## [What to work on]
All lines in the records below from the line with "none -> <div>" through the line with "text-align: center ->" are to be given again exactly, both ends included; the pictures are to be left out.

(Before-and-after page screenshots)
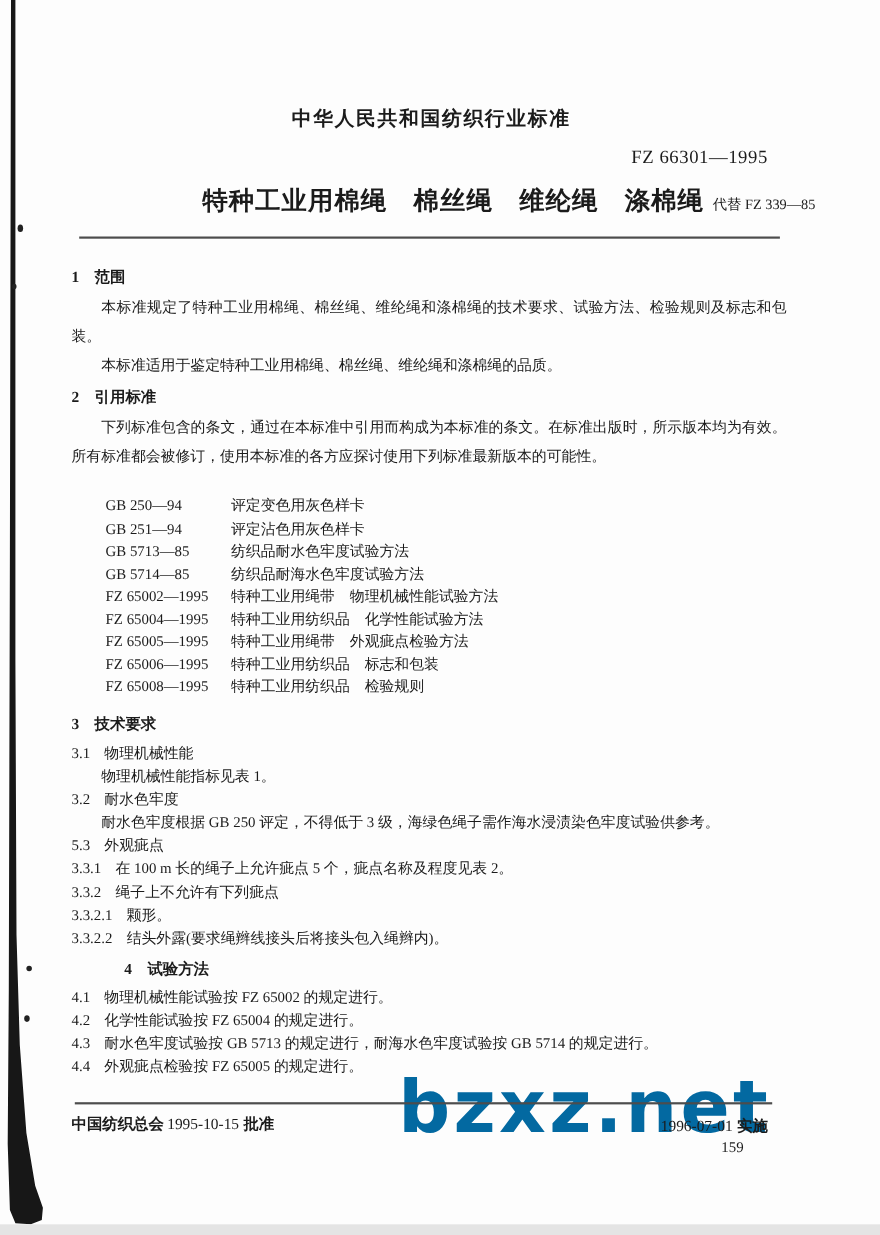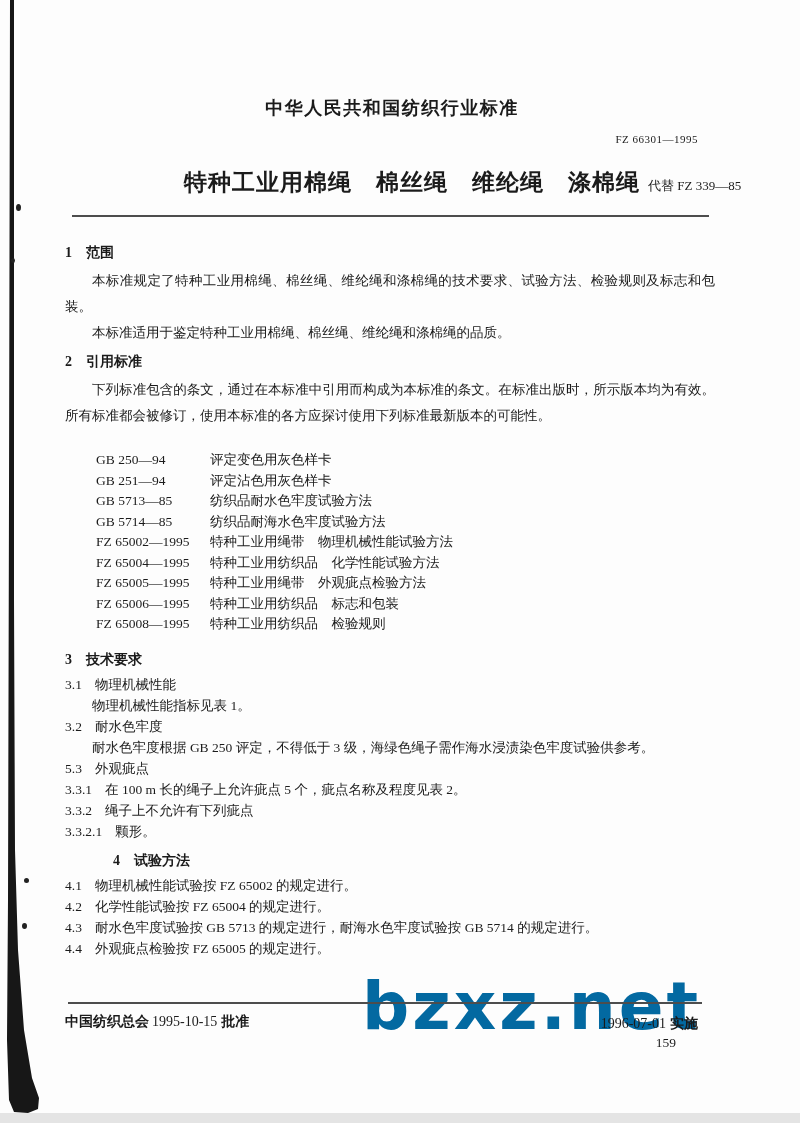"FZ 66301—1995" .std-code { font-size: 11px -> 17px }
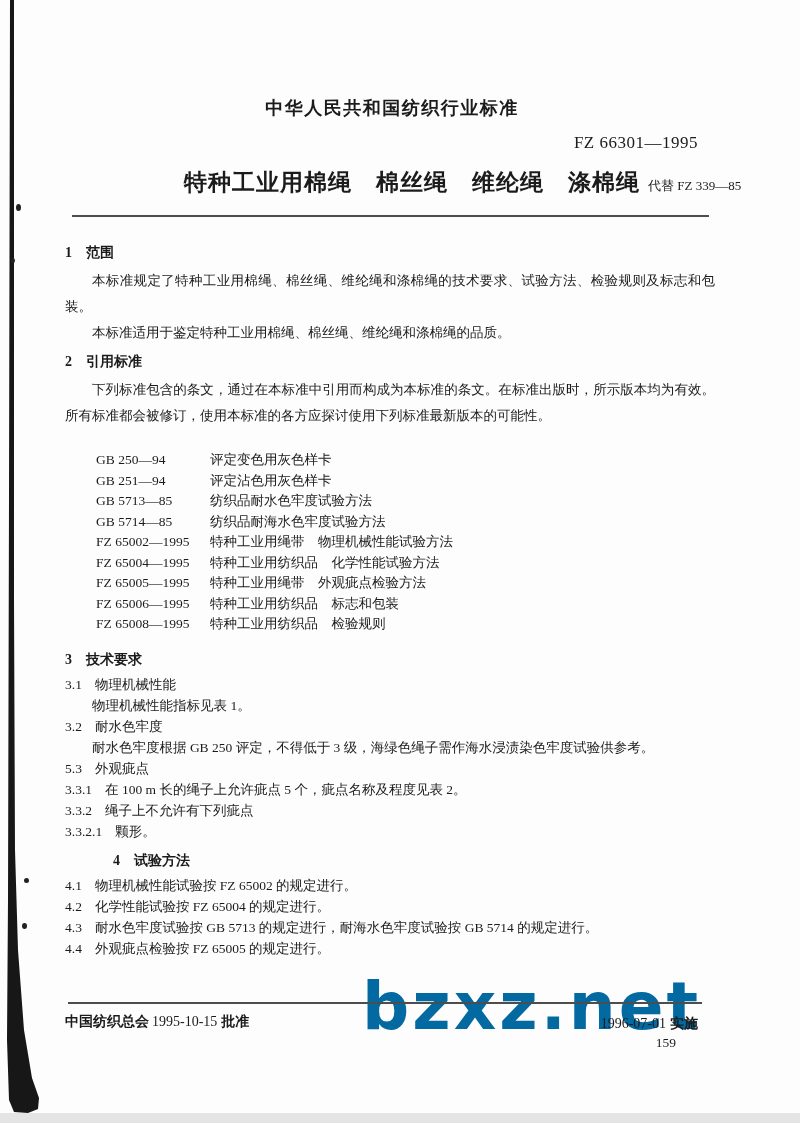"3.3.2.2" div.clause { html: none -> <div> <span>3.3.2.2</span> <span>结头外露(要求绳辫线接头后将接头包入绳辫内)。</span> </div> }
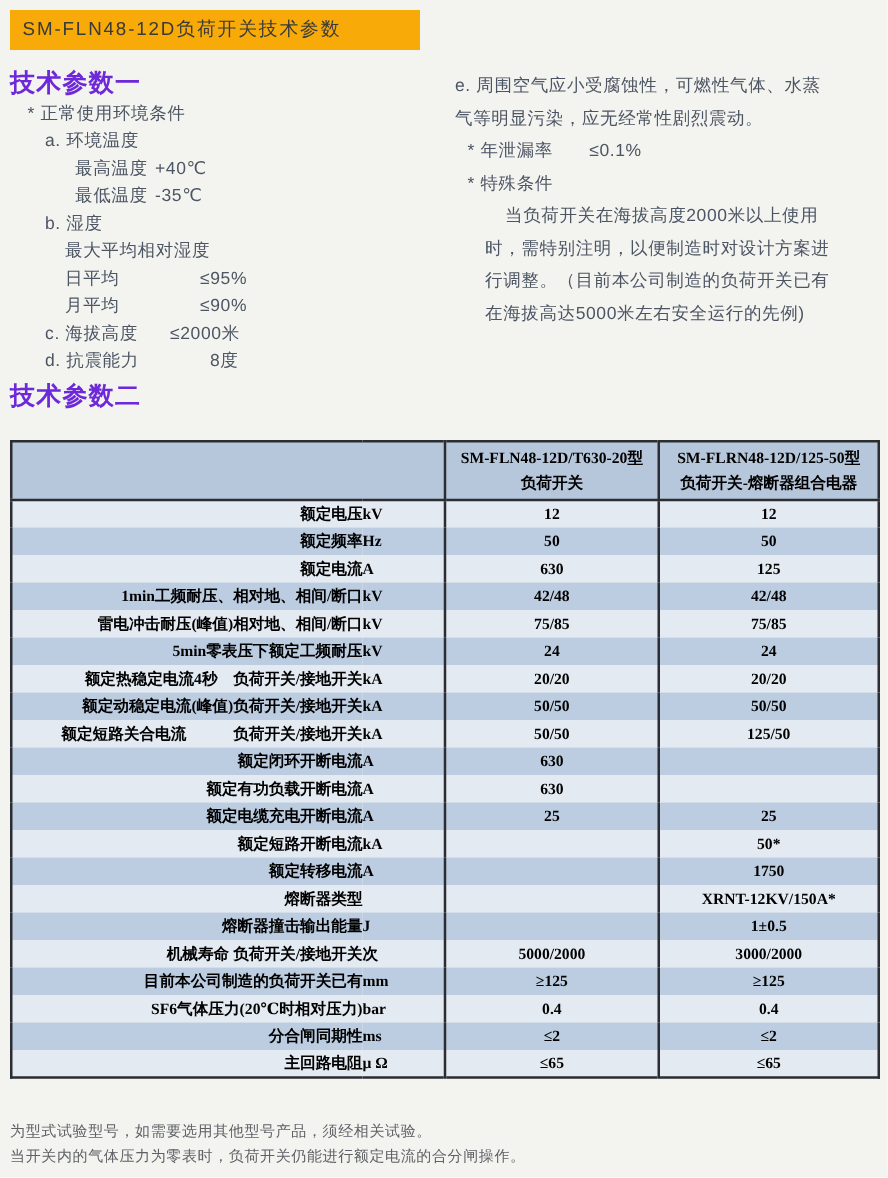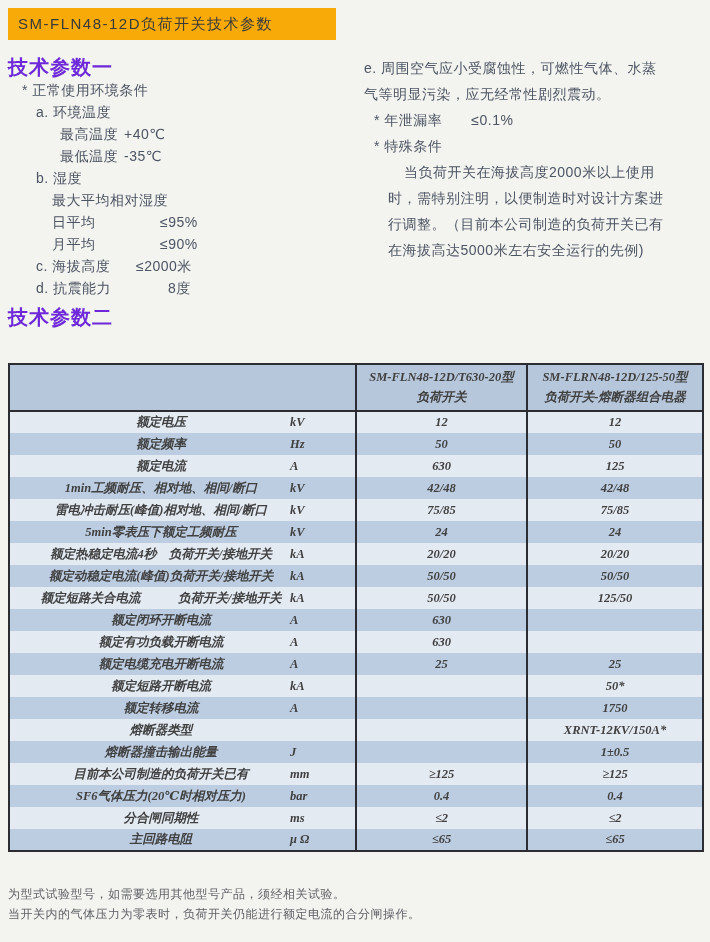"SM-FLN48-12D/T630-20型" table.specs { color: #404040 -> #000000; font-style: italic -> none; margin-top: 34px -> 23px }
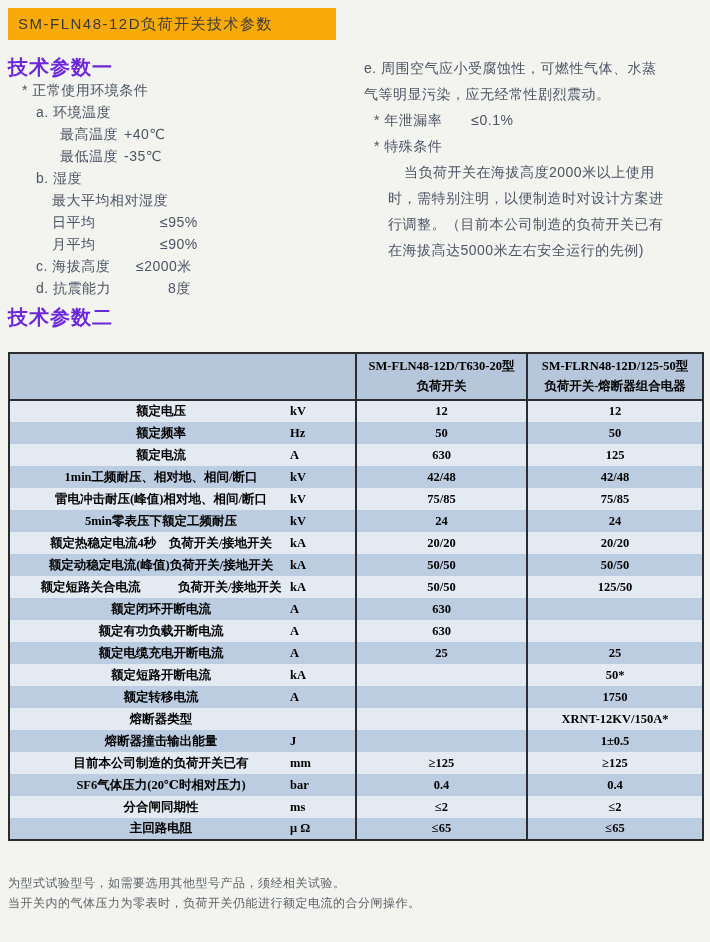"额定电压" td.c-name { text-align: center -> right }
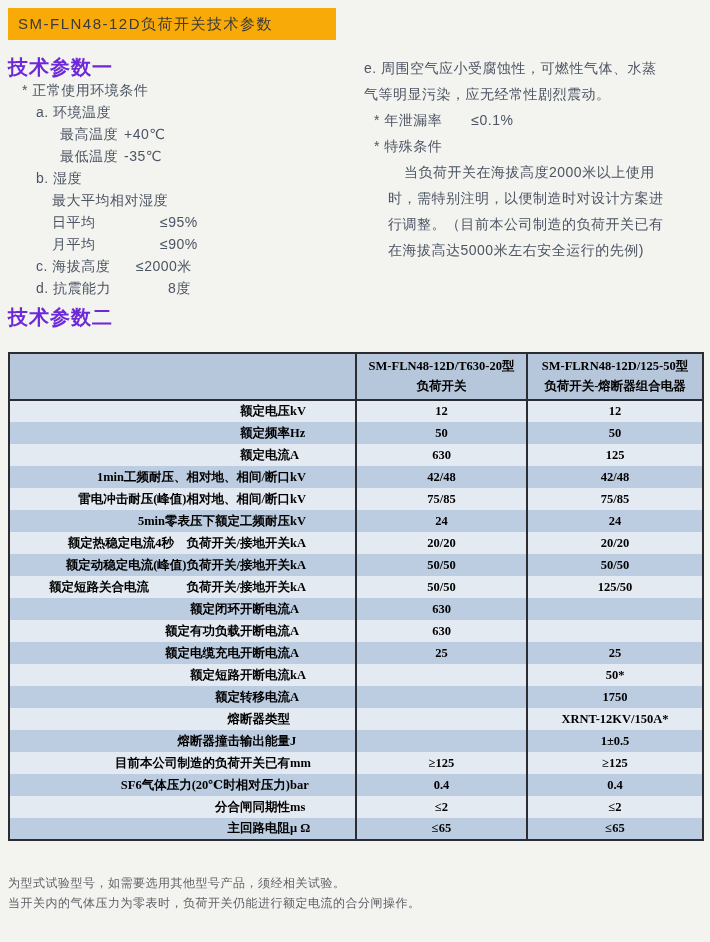"机械寿命 负荷开关/接地开关" tr { html: none -> <tr> <td>机械寿命 负荷开关/接地开关</td> <td>次</td> <td>5000/2000</td> <td>3000/2000</td> </tr> }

## [Answer to the problem]
"3.3.2.2" div.clause { html: none -> <div> <span>3.3.2.2</span> <span>结头外露(要求绳辫线接头后将接头包入绳辫内)。</span> </div> }
"SM-FLN48-12D/T630-20型" table.specs { color: #404040 -> #000000; font-style: italic -> none; margin-top: 34px -> 23px }
"额定电压" td.c-name { text-align: center -> right }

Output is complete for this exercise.